Na infância, morei em uma casa com quintal onde meu avô criava galinhas. Lembro da confusão do dia em que uma delas voou por cima do muro para o quintal do vizinho. Galinhas voam, mas em distâncias muito curtas, daí o uso da figura para simbolizar muitos períodos da economia brasileira onde momentos de euforia com crescimento firme são seguidos de fortes crises, com consequências na política.
A euforia leva sempre a um relaxamento na aprovação das reformas necessárias, porém impopulares ou rejeitadas por grupos, que garantam o aumento de produtividade, sem o qual o crescimento não se sustenta. Ou simplesmente leva a decisões econômicas equivocadas que mascaram os problemas durante um tempo enquanto a economia cresce, até que as condições temporárias, principalmente externas, se modifiquem e a realidade apareça. O bilionário Warren Buffett foi mais sucinto: quando a maré baixa é que se vê quem estava nadando pelado. Paul Krugman, prêmio Nobel de Economia de 2008, explica: “A produtividade não é tudo, mas no longo prazo é quase tudo¨.
No regime militar, no período do chamado “milagre econômico”, o crescimento acelerado da dívida externa, aproveitando as baixíssimas taxas de juros, uma política severa de substituição de importações e a criação de 274 empresas estatais se defrontaram com a alta do petróleo, quando os juros externos subiram e o país quebrou. O governo militar caiu com a inflação batendo em 200%. A galinha, que tinha cacarejado bastante durante o vôo, desabou.
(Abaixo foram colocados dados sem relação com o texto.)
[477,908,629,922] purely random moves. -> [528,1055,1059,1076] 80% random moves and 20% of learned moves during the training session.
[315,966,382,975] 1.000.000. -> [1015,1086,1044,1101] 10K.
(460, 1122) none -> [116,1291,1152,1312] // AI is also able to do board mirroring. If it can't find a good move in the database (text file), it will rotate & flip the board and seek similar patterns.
No período do governo Lula, de 2002 a 2010, com exceção da crise de 2008/9, o boom de commodities e o crescimento da China provocaram outro período de euforia, com a dívida externa se resolvendo, enquanto o ambiente de negócios se deteriorava com o manicômio tributário e o estado aumentando seu gasto. O aumento da produtividade, necessário para a sustentação do crescimento foi para o espaço. Reformas adiadas e o desgoverno Dilma, com pedaladas e isenções tributárias, explodiram a crise econômica e o governo caiu. Nova aterrissagem forçada da galinha, não sem antes também ter cacarejado o sucesso durante o vôo.
Nos últimos dias, apesar da infâmia de quase 500.000 mortos da pandemia, uma nova situação externa favorável com o crescimento da China e juros externos baixos sinalizam nova euforia. Novo boom de commodities com crescimento da demanda e aumento de preços faz subir as previsões para um crescimento surpreendente do PIB próximo de 5% no ano. A inflação crescente alimenta o aumento de arrecadação que diminui o risco de uma dívida interna que parecia explosiva.
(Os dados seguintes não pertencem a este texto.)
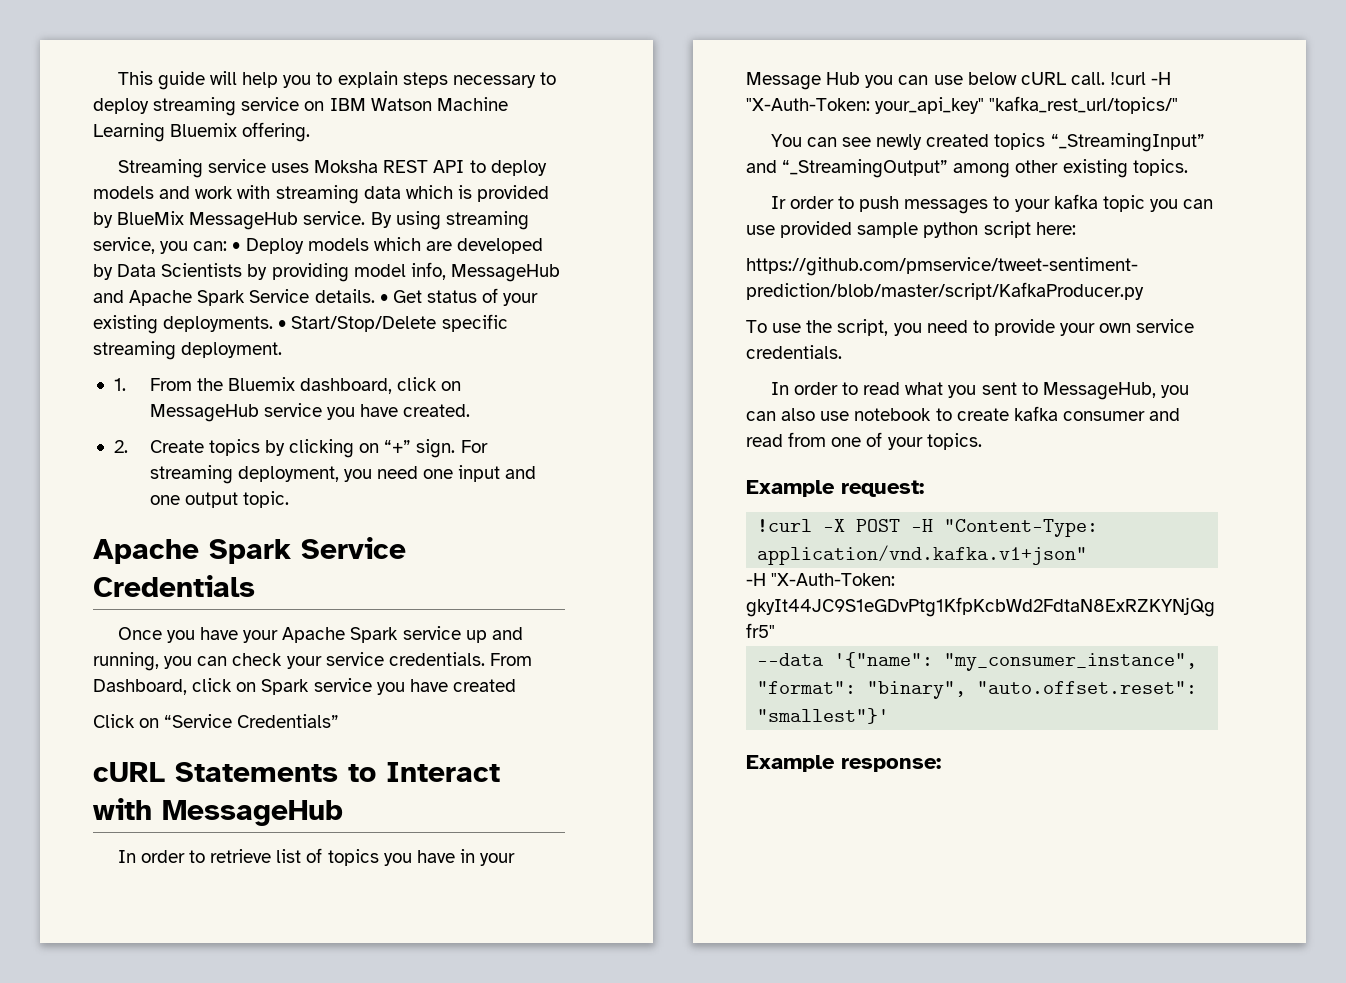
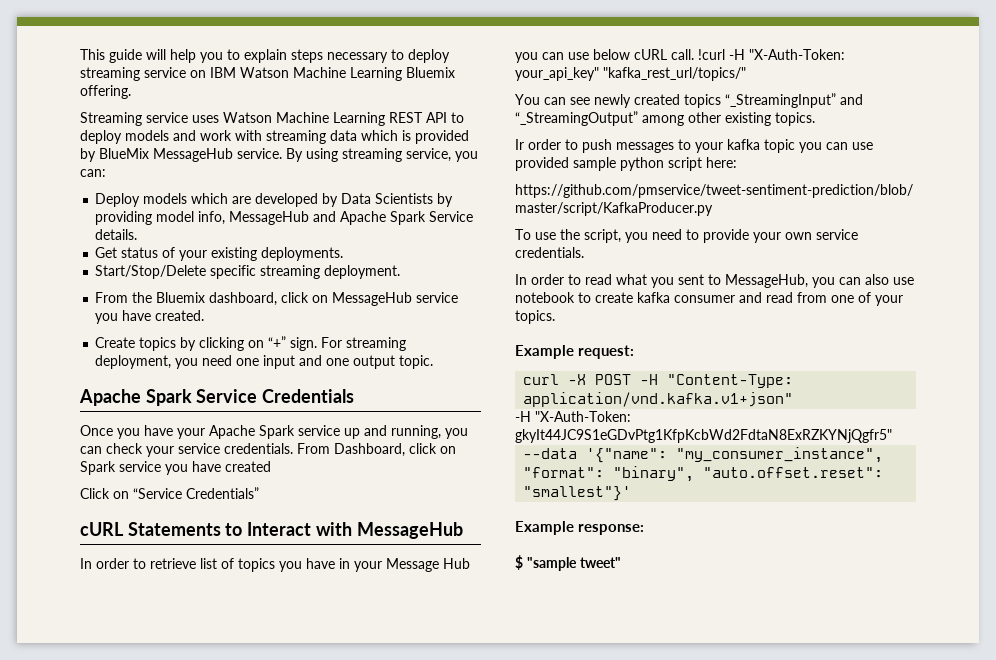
[314,160,379,173] Moksha -> [223,112,385,126] Watson Machine Learning
[232,242,241,251] • -> (106, 173) //
[379,294,388,303] • -> (138, 234) //
[278,320,287,329] • -> (344, 254) //
[113,378,126,391] 1. -> (401, 272) none
[113,440,128,453] 2. -> (205, 315) none
[757,519,813,532] !curl -> [523,374,560,385] curl
(941, 765) none -> [515,555,621,571] // $ "sample tweet"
A maré sobe e voltamos a nadar pelados. O fato das eleições de 2022 estarem antecipadamente nas ruas já faz prever que as reformas necessárias e impopulares, ou rejeitadas por grupos, poderão ficar para escanteio ou muito desidratadas e novamente o crescimento sustentável, dependente do crescimento da produtividade, poderá ser adiado.
A reforma tributária, para simplificar e tornar mais racional o pagamento de impostos, não tem o consenso, o envolvimento e o empenho das lideranças políticas. Privatizações prometidas já parecem mortas ou murchas. A reforma administrativa, torpedeada por grupos privilegiados da administração, corre sério risco. Outros ítens fundamentais para melhorar o ambiente de negócios( onde o Brasil se situa no 125º lugar em 190 países), como uma maior abertura econômica, tem poucas chances.
E o grande fator de aumento da produtividade, a educação, está completamente negligenciada, com diagnósticos e remédios equivocados, falta de coordenação e uma crise sem tamanho provocada pela pandemia com evasões e ausência de aprendizagem.
Mas parece que outra galinha se prepara para voar, sem a produtividade, mas com muito cacarejo.
Meu avô resolveu o problema dele cortando as asas das galinhas para não voarem mais. Talvez tenham feito isso na Argentina. Tem países que não dão certo. Tomara que não aconteça com o Brasil e que o crescimento que se apresenta agora possa ser realmente sustentável.